Majalengka – Lembaga Pemasyarakatan (Lapas) Kelas IIB Majalengka kembali menunjukkan komitmennya dalam mendukung program pemerintah terkait ketahanan pangan nasional, Hal ini dibuktikan dengan keberhasilan dalam melakukan panen sayur kangkung sebanyak 7 kilogram, hasil dari program pembinaan kemandirian bagi warga binaan di bidang pertanian, Kamis (20/02).

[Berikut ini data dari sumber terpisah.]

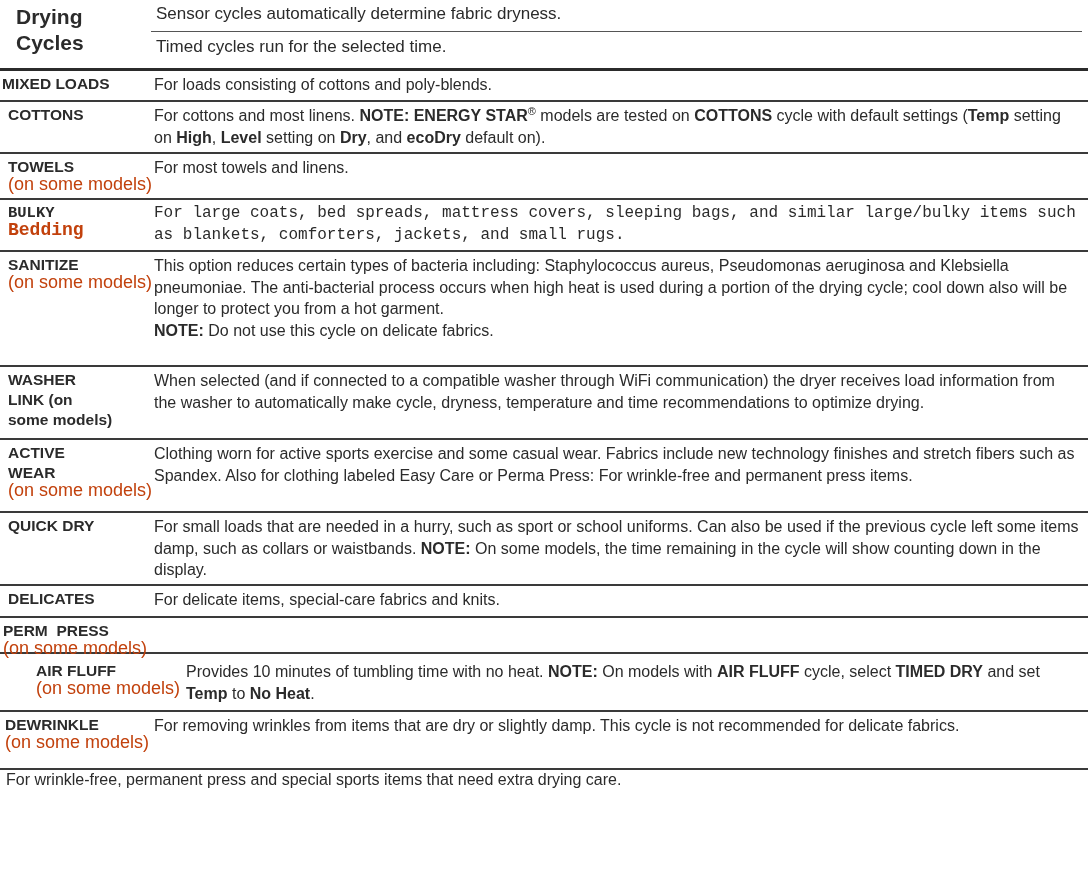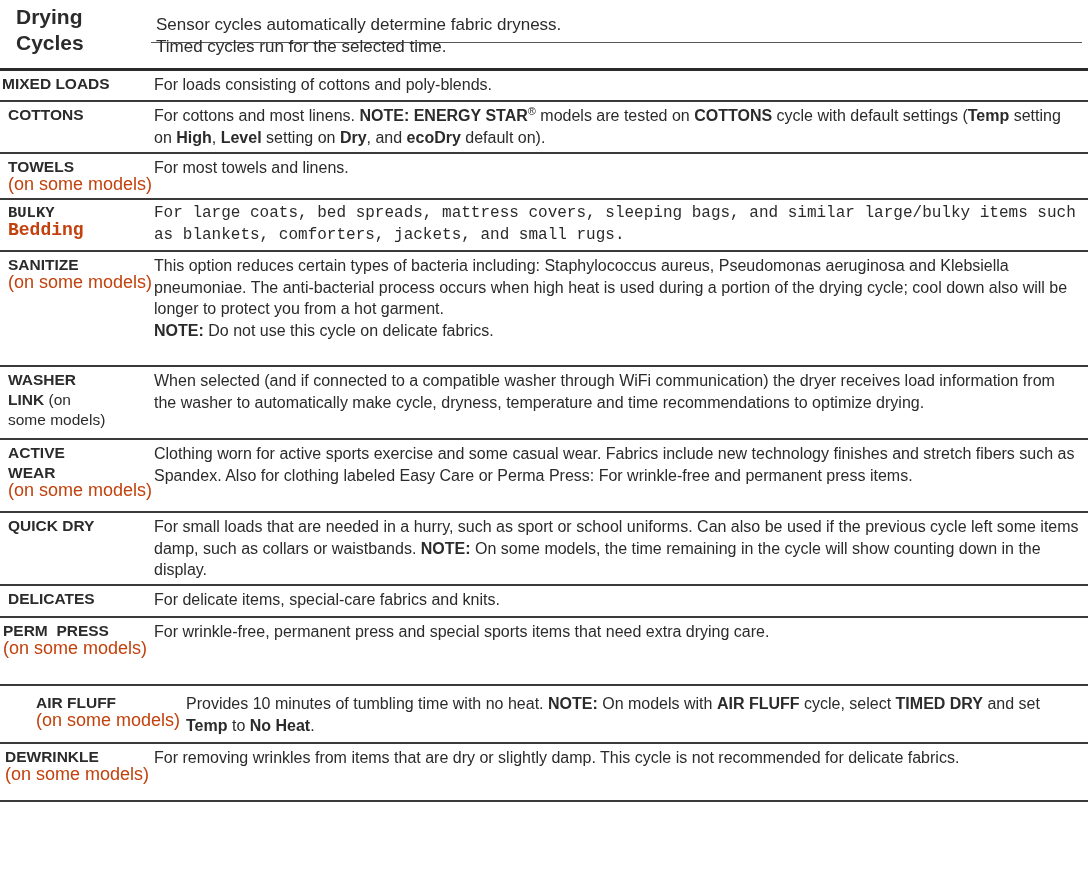--- a/index.html
+++ b/index.html
@@ -34,21 +34,21 @@
       color: #2b2b2b;
     }
     .hdr-line {
       position: absolute;
       left: 151px;
       right: 6px;
       font-size: 17px;
       line-height: 22px;
       padding-left: 5px;
     }
-    .hdr-line.sensor { top: 14px; height: 28px; border-bottom: 1.5px solid #555; }
+    .hdr-line.sensor { top: 3px; height: 28px; border-bottom: 1.5px solid #555; }
     .hdr-line.timed { top: 36px; }
 
     .row {
       display: flex;
       border-bottom: 2.5px solid #3a3a3a;
       box-sizing: border-box;
     }
     .name-col {
       width: 148px;
       flex: 0 0 148px;
@@ -62,21 +62,21 @@
       color: #2b2b2b;
       white-space: nowrap;
     }
     .sub {
       font-size: 18px;
       line-height: 15px;
       color: #c2410c;
       white-space: nowrap;
     }
     .sub.bold { font-weight: bold; }
-    .name .normal { font-weight: normal; }
+    .name .normal { font-weight: bold; }
     .desc-col {
       flex: 1;
       padding: 3px 8px 3px 6px;
       font-size: 16px;
       line-height: 21.5px;
       color: #2b2b2b;
     }
     .desc-col b { font-weight: bold; }
     .desc-col sup { font-size: 11px; vertical-align: 6px; line-height: 0; }
   </style>
@@ -164,21 +164,21 @@
     </div>
   </div>
 
   <div class="row" style="height:32px;">
     <div class="name-col">
       <div class="name">DELICATES</div>
     </div>
     <div class="desc-col">For delicate items, special-care fabrics and knits.</div>
   </div>
 
-  <div class="row" style="height:68px;">
+  <div class="row" style="height:36px;flex-direction:column;">
     <div class="name-col" style="padding-left:3px;">
       <div class="name" style="white-space:pre;">PERM  PRESS</div>
       <div class="sub">(on some models)</div>
     </div>
     <div class="desc-col">For wrinkle-free, permanent press and special sports items that need extra drying care.</div>
   </div>
 
   <div class="row" style="height:58px;padding-left:32px;">
     <div class="name-col" style="padding-left:4px; padding-top:7px;">
       <div class="name">AIR FLUFF</div>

Panen yang dilakukan pada hari ini merupakan bagian dari kegiatan budi daya pertanian yang dikembangkan di dalam Lapas. Kepala Lapas Majalengka, Suriyanta Leonardo Situmorang, menyampaikan bahwa program ini tidak hanya bertujuan untuk meningkatkan keterampilan warga binaan, tetapi juga menjadi salah satu upaya dalam mewujudkan ketahanan pangan yang berkelanjutan.

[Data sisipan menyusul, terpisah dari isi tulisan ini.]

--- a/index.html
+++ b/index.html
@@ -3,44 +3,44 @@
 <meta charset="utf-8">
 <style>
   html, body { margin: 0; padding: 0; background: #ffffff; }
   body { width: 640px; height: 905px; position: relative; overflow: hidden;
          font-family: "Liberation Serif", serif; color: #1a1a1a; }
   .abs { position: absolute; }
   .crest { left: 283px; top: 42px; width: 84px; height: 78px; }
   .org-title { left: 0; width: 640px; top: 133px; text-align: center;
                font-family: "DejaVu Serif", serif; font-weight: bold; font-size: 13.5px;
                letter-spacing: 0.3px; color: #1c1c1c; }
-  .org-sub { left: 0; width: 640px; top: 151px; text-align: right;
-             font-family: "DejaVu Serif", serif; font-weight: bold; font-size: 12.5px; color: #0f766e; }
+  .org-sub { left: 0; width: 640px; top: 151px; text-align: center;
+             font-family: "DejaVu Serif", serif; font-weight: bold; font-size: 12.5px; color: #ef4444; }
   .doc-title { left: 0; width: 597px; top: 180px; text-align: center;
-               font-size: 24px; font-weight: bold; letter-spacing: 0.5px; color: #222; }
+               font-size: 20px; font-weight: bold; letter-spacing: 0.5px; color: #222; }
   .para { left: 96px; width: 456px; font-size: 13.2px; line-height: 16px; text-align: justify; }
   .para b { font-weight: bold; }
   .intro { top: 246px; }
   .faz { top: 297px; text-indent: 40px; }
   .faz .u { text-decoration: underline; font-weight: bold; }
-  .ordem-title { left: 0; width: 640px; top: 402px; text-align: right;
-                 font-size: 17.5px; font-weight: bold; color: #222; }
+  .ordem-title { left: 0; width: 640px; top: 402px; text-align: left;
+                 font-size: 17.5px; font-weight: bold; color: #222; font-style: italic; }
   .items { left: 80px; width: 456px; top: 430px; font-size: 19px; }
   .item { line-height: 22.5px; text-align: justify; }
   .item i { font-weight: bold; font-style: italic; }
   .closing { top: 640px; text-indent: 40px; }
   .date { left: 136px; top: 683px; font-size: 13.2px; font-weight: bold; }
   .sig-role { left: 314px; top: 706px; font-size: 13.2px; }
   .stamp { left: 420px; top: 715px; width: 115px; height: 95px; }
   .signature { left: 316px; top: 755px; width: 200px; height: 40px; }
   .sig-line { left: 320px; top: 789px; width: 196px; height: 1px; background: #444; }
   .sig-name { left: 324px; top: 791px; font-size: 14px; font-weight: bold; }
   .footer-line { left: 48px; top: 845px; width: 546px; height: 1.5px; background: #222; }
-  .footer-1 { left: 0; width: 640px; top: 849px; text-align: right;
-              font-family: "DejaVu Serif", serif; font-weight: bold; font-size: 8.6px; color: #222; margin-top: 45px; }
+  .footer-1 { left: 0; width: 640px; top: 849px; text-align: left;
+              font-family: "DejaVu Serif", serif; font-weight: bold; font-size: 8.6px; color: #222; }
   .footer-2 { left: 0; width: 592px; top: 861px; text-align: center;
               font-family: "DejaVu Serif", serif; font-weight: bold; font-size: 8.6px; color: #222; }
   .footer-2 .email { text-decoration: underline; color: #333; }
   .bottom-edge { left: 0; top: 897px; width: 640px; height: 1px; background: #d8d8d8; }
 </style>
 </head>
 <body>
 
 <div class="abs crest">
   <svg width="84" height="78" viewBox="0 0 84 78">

“Kegiatan ini merupakan bagian dari pembinaan kemandirian bagi warga binaan. Dengan keterampilan yang mereka peroleh, diharapkan nantinya dapat menjadi bekal positif ketika mereka kembali ke masyarakat,” ujar Suriyanta.

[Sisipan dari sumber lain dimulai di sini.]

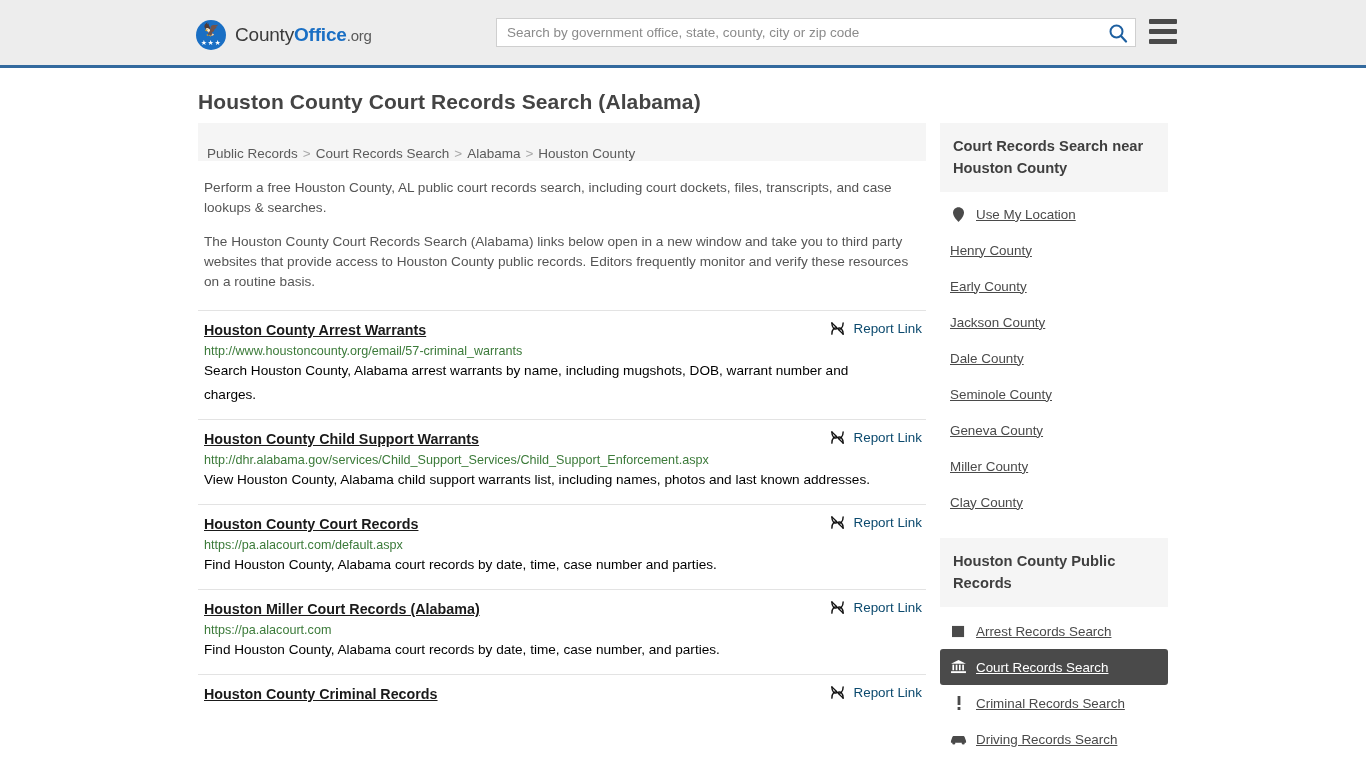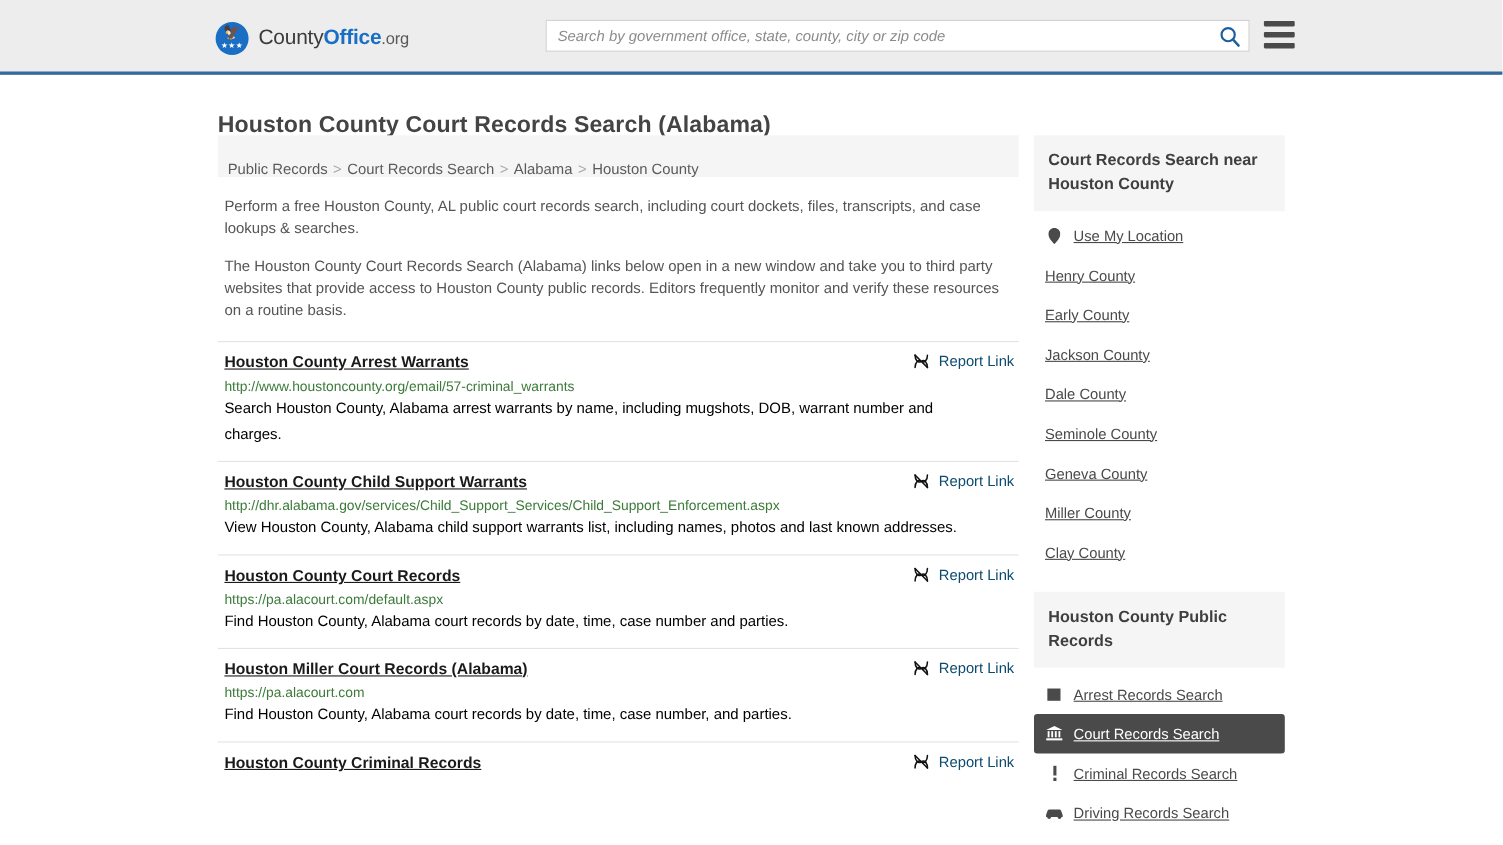--- a/index.html
+++ b/index.html
@@ -64,21 +64,20 @@
   }
   #search-input {
     flex: 1 1 auto;
     border: 0; outline: 0;
     height: 27px;
     padding: 0 10px;
     font-family: "Liberation Sans", sans-serif;
     font-size: 13.5px;
     color: #444;
     background: transparent;
-    font-style: italic;
   }
   #search-input::placeholder { color: #8b8b8b; }
   #search-btn {
     width: 34px; height: 27px;
     border: 0; background: transparent;
     cursor: pointer;
     display: flex; align-items: center; justify-content: center;
   }
   #menu-btn {
     position: absolute;
@@ -94,21 +93,21 @@
   }
 
   
   #page {
     position: relative;
     width: 1366px;
     padding: 0;
   }
   #page-title {
     position: absolute;
-    left: 198px; top: 20px;
+    left: 198px; top: 8px;
     font-size: 21px;
     font-weight: bold;
     color: #444444;
     letter-spacing: 0.1px;
   }
   #content {
     position: absolute;
     left: 198px; top: 55px;
     width: 728px;
   }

Sayur kangkung yang dipanen ini merupakan hasil dari metode tanam sederhana yang dikembangkan di area Lapas dengan memanfaatkan lahan terbatas. Para warga binaan dibimbing secara langsung oleh petugas Lapas dalam proses penanaman hingga panen, sehingga mereka dapat memahami teknik bercocok tanam yang baik dan benar.
Keberhasilan ini menambah daftar capaian Lapas Majalengka dalam memberdayakan warga binaan melalui program pembinaan kemandirian. Selain pertanian, Lapas Majalengka juga terus mengembangkan berbagai keterampilan lain, seperti peternakan dan usaha produktif lainnya, guna memberikan manfaat bagi warga binaan dan mendukung program pemerintah di sektor ketahanan pangan.
Keberhasilan ini membuktikan bahwa, meskipun berada di dalam lembaga pemasyarakatan, warga binaan tetap dapat berperan aktif dalam mendukung program-program pembangunan yang lebih besar, seperti ketahanan pangan nasional.